By a quirk of the onshore flow, which rarely extends this far in midsummer, we're getting the heat moderating overcast of the Pacific Palisades.

The weather locally has been delightful ... and that's a terrible problem. According to a report at the New Yorker's website, research on the psychology of weather supports the conclusion that a nice day is poison to eyes-on-the-prize mental focus.

A day with sunshine, it seems, is like a day on Maui Wowie:

A 2008 study using data from the American Time Use Survey found that, on rainy days, men spent, on average, thirty more minutes at work than they did on comparatively sunny days. In 2012, a group of researchers from Harvard University and the University of North Carolina at Chapel Hill conducted a field study of Japanese bank workers and found a similar pattern: bad weather made workers more productive, as measured by the time it took them to complete assigned tasks in a loan-application process.

Just thinking about another nice day in L.A. is nearly as corrosive to salaryman doggedness:

(R)esearchers found that participants were less productive when they'd viewed pleasant outdoor photographs. Instead of focusing on their work, they focused on what they'd rather be doing -- whether or not it was actually sunny or rainy outside ... . The mere thought of pleasant alternatives made people concentrate less.

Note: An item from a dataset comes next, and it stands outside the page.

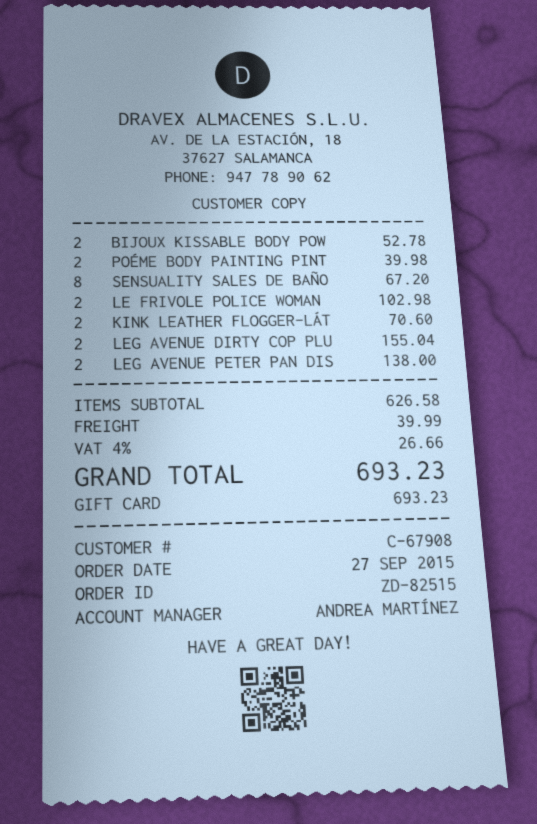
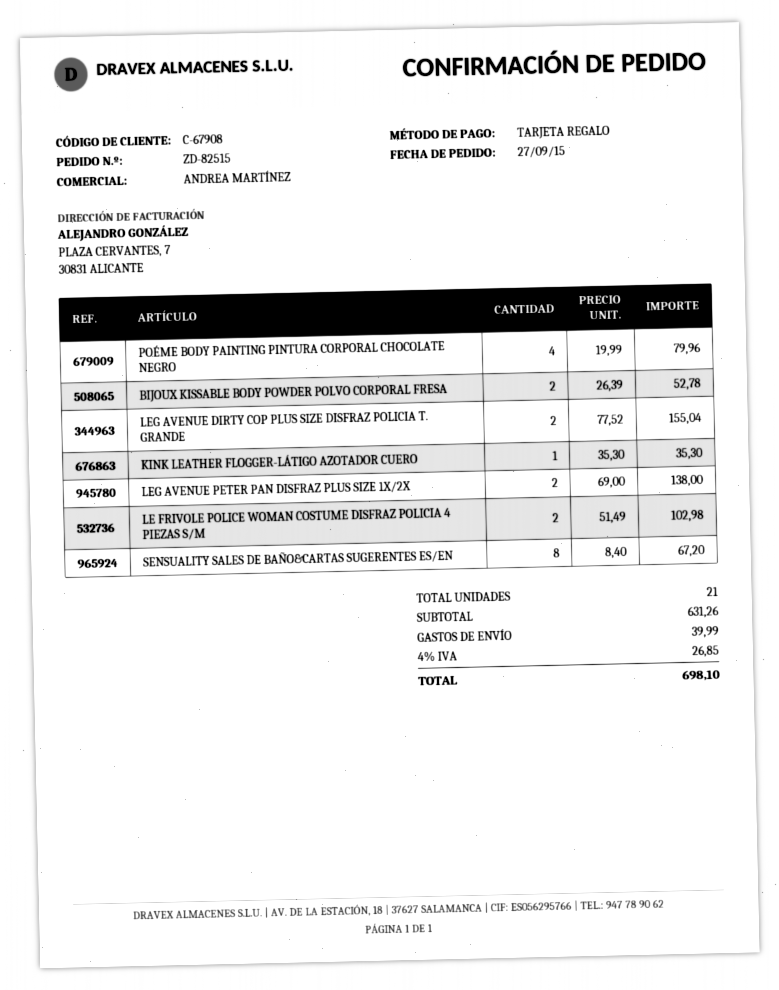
POÉME BODY PAINTING PINT: 2 for 39.98 -> 4 for 79.96
KINK LEATHER FLOGGER-LÁT: 2 for 70.60 -> 1 for 35.30
subtotal: 626.58 -> 631.26
tax: 4% = 26.66 -> 4% = 26.85
total: 693.23 -> 698.10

We should have known the perverse connection between climate and intellectual and moral stamina. Moderate temperatures and cloudless skies have been criticized by observers of Los Angeles since the early 19th century. Bostonian Richard Henry Dana wrinkled his patrician nose at the indolence of Angeleños as early as 1836 and blamed the ease of life here.

Robert Benchley, Bertolt Brecht, Thomas Mann, Evelyn Waugh, Dorothy Parker, F. Scott Fitzgerald, H. L. Mencken, William Faulkner, and pretty much any writer who spent a week in L.A. between 1920 and 2000 had dark opinions about our sunshine (See below).

In Los Angeles, where nice days repeat interminably, it's inevitable that the locals lack the rigor of those who face the challenges of real weather. As a result, Angeleños are unable to distinguish reason from flimflam:

In 1994, Gerald Clore ... found that pleasant weather can often lead to a disconcerting lapse in thoughtfulness. Clore's team approached a hundred and twenty-two undergraduates on days with either good or bad weather and asked them to participate in a survey on higher education. The better the weather, the easier it was to get the students to buy into a less-than-solid argument ... . When the weather was rainy, cloudy, and cold, their critical faculties improved ... . Clore and his colleagues concluded that pleasant weather led people to embrace more heuristic-based thinking -- that is, they relied heavily on mental shortcuts at the expense of actual analysis.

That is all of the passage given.